First you start by zeroing the excitation and replace the input source by a short circuit. Then, you temporarily remove each capacitor and "look" through its respective terminals to infer the resistance \$R\$ you see. Once you have \$R\$ for each capacitor, you can assemble the time constant as \$\tau=RC\$. And what is cool is that it is all done by inspecting the circuit - you read it in your head - without a line of algebra. The below picture shows the process:

enter image description here

Then you proceed with high-frequency gains - instead of going through an NDI, null double injection - you use the generalized transfer function documented by Ali Hajimiri and it is quite straightforward here. Assemble all the time constants to obtain the transfer function. Now, you can rearrange it to reveal the mid-band gain because we are always determining transfer functions for an upcoming design exercise: what components values will lead me to the response I want. This is what is called design-oriented analysis or D-OA dear to the late Dr.
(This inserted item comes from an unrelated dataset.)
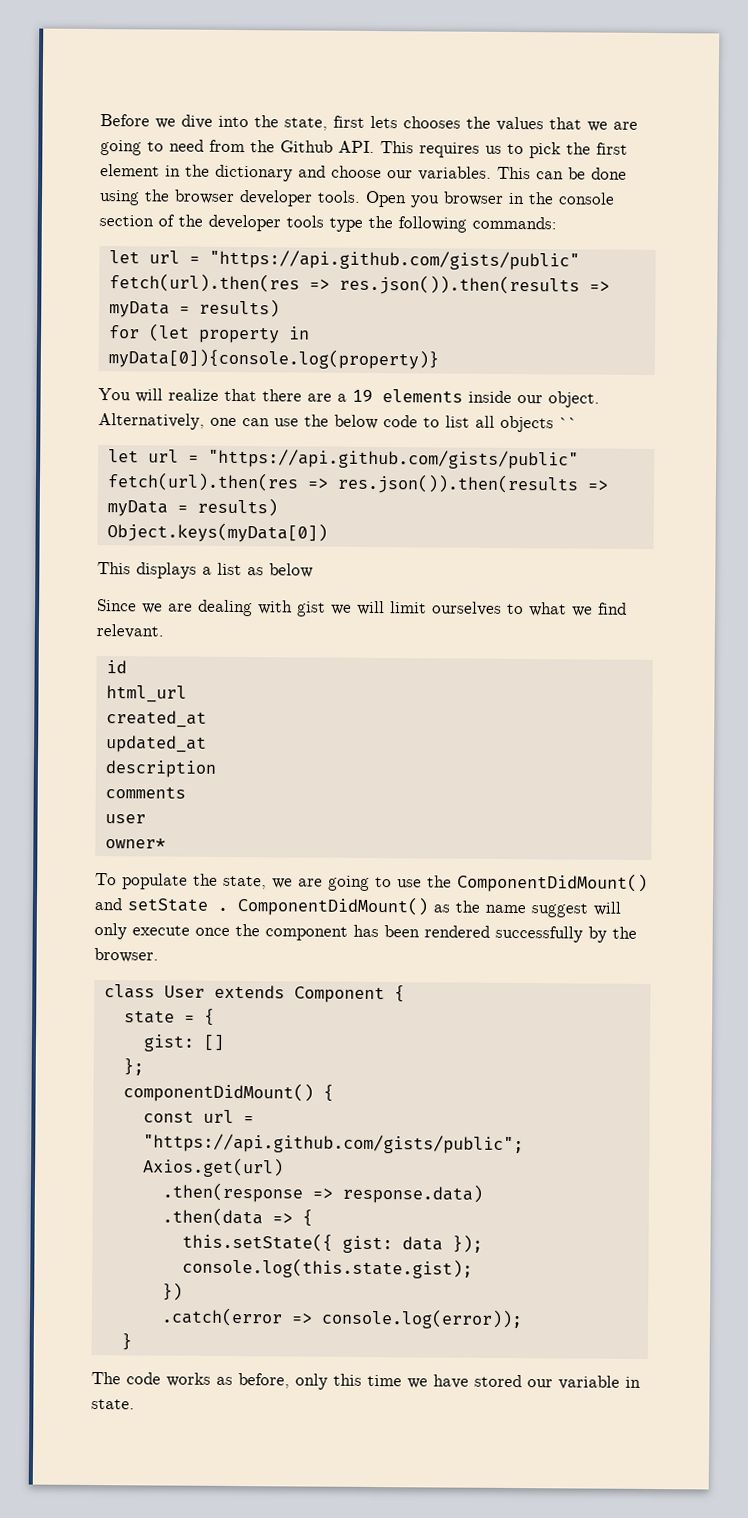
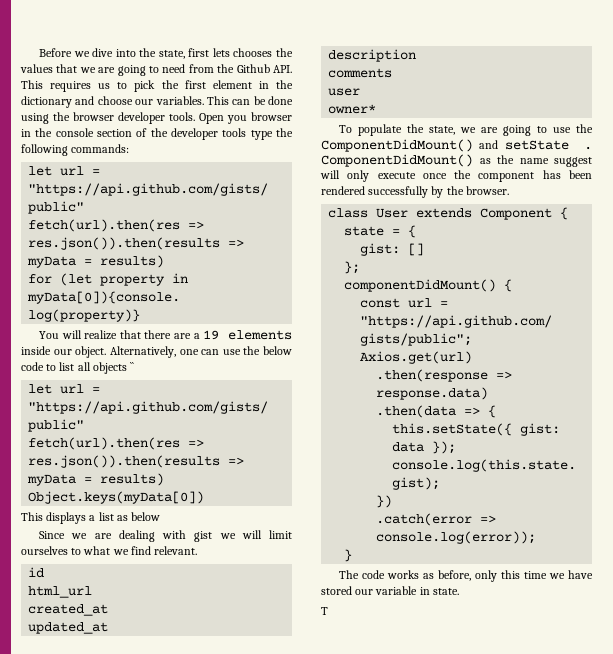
(135, 1404) none -> [321,607,328,615] // T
Middlebrook. The equation you have must serve a design purpose and reveal the salient points of the circuit. This is what I've done in the lower side of the above picture in which the mid-band gain appears and is clearly expressed in terms of the components values.

Then test the results in a Mathcad sheet, comparing the response from a brute-force expression with the low-entropy formula: they are identical:

enter image description here

There is one zero at the origin - a dc block - and a pole which form the bandpass response.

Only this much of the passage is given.